Leetcode with no prep is a pretty decent coding skill test

The problem is that it is too amenable to prep

You can move your score like 2stddev with practice, which makes the test almost useless in many cases

On good tests, your score doesn't change much with practice, so the system is less vulnerable to Goodharting and people don't waste/spend a bunch of time gaming it

I think LC is used mostly as a metric of how much tolerance you have for BS and unpaid work: If you are willing to put unpaid time to prepare for something with realistically zero relevance with the day-to-day duties of the position, then you are ripe enough to be squeezed out.

  • Cynical, but correct. I've long maintained that these trials, much like those we encounter in the school system, are only partially meant to test aptitude. Perhaps more importantly, they measure submissive compliance.

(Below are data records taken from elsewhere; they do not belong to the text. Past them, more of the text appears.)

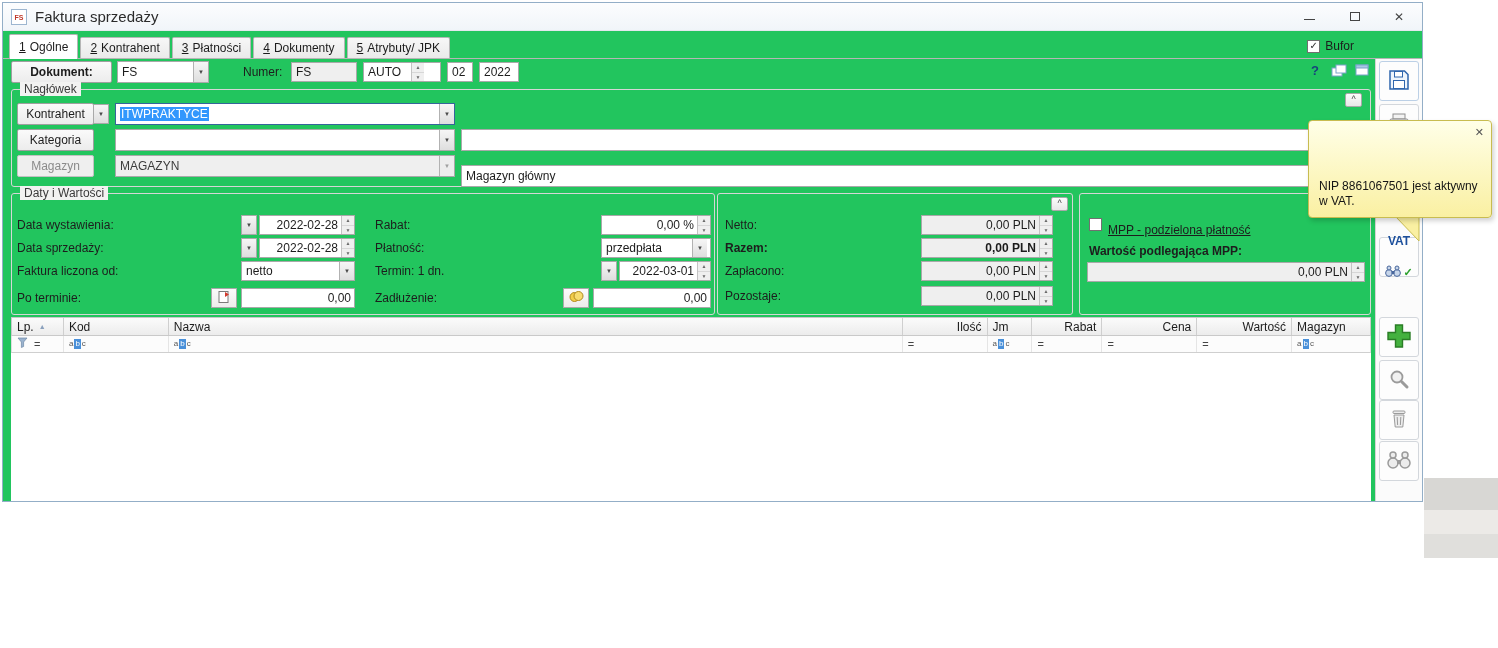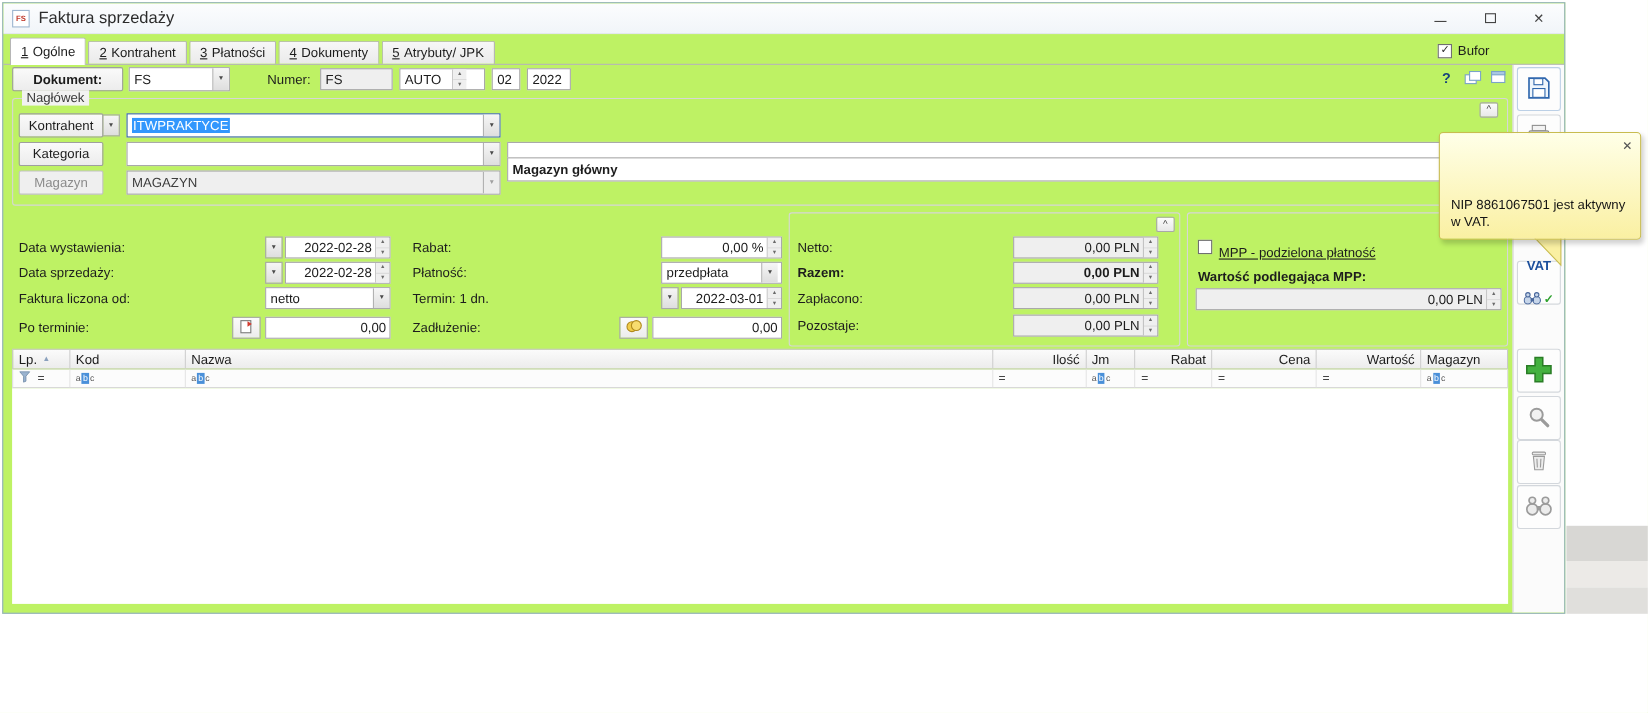--- a/index.html
+++ b/index.html
@@ -5,7 +5,7 @@
   *{margin:0;padding:0;box-sizing:border-box;}
   html,body{width:1498px;height:648px;background:#fff;font-family:"Liberation Sans",sans-serif;font-size:12px;color:#1c1c1c;overflow:hidden;}
   .abs{position:absolute;}
-  .window{position:absolute;left:2px;top:2px;width:1421px;height:556px;background:#bef264;border:1px solid #93aec7;overflow:hidden;z-index:1;}
+  .window{position:absolute;left:2px;top:2px;width:1421px;height:500px;background:#22c55e;border:1px solid #93aec7;overflow:hidden;z-index:1;}
   .titlebar{position:absolute;left:0;top:0;width:100%;height:28px;background:linear-gradient(#fcfdfe,#f1f5f9);border-bottom:1px solid #e4e8ed;}
   .app-icon{position:absolute;left:8px;top:6px;width:16px;height:16px;background:#fff;border:1px solid #9db6d0;font-size:7px;font-weight:bold;color:#c0392b;display:flex;align-items:center;justify-content:center;}
   .wtitle{position:absolute;left:32px;top:5px;font-size:15px;color:#2b2b2b;white-space:nowrap;}

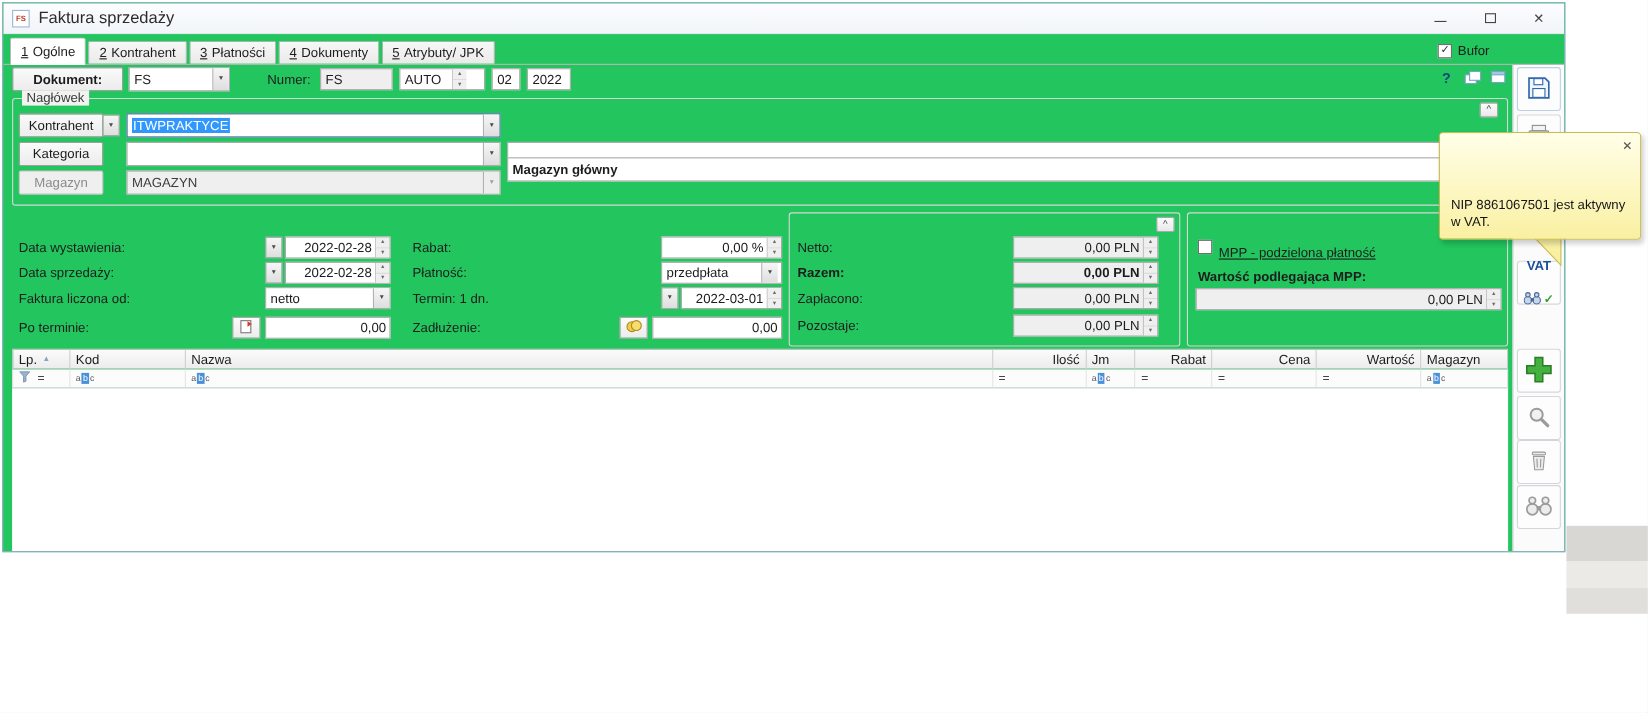--- a/index.html
+++ b/index.html
@@ -179,7 +179,7 @@
     <span class="val">MAGAZYN</span>
     <span class="dd disd">▼</span>
   </div>
-  <div class="tb" style="left:458px;top:140px;width:904px;height:22px;font-weight:bold;">
+  <div class="tb" style="left:458px;top:162px;width:904px;height:22px;">
       <span class="val">Magazyn główny</span>
     </div>
 

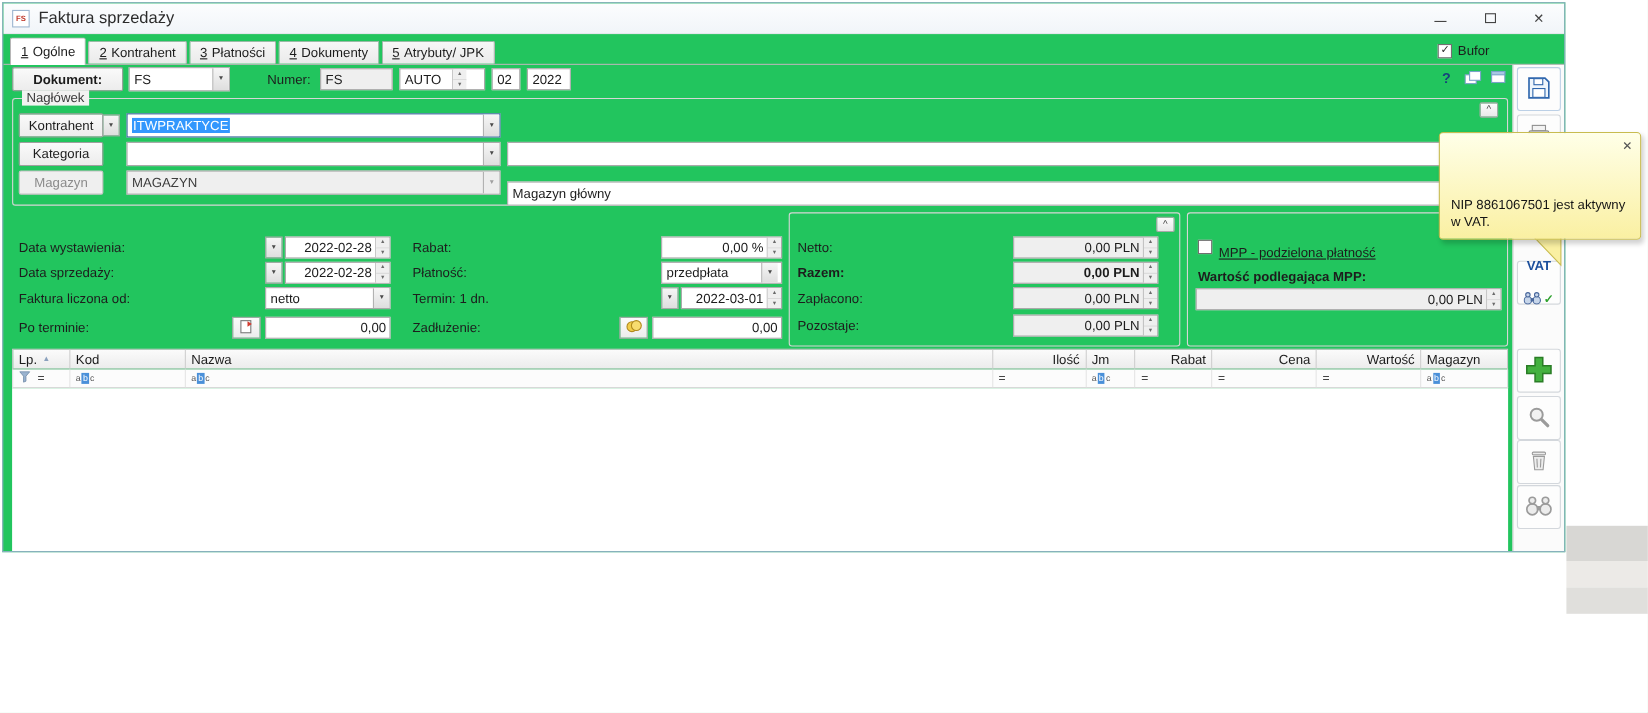--- a/index.html
+++ b/index.html
@@ -183,6 +183,9 @@
       <span class="val">Magazyn główny</span>
     </div>
 
+  <div class="gb" style="left:8px;top:190px;width:704px;height:122px;">
+    <span class="legend">Daty i Wartości</span>
+  </div>
 
   <div class="lbl" style="left:14px;top:215px;">Data wystawienia:</div>
   <div class="ddbtn" style="left:238px;top:212px;">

> On good tests, your score doesn't change much with practice, so the system is less vulnerable to Goodharting and people don't waste/spend a bunch of time gaming it

This framing of the problem is deeply troubling to me. A good test is one that evaluates candidates on the tasks that they will do at the workplace and preferably connects those tasks to positive business outcomes.

If a candidate's performance improves with practice, then so what? The only thing we should care about is that the interview performance reflects well on how the candidate will do within the company.

Skill is not a univariate quantity that doesn't change with time. Also it's susceptible to other confounding variables which negatively impact performance. It doesn't matter if you hire the smartest devs. If the social environment and quality of management is poor, then the work performance will be poor as well.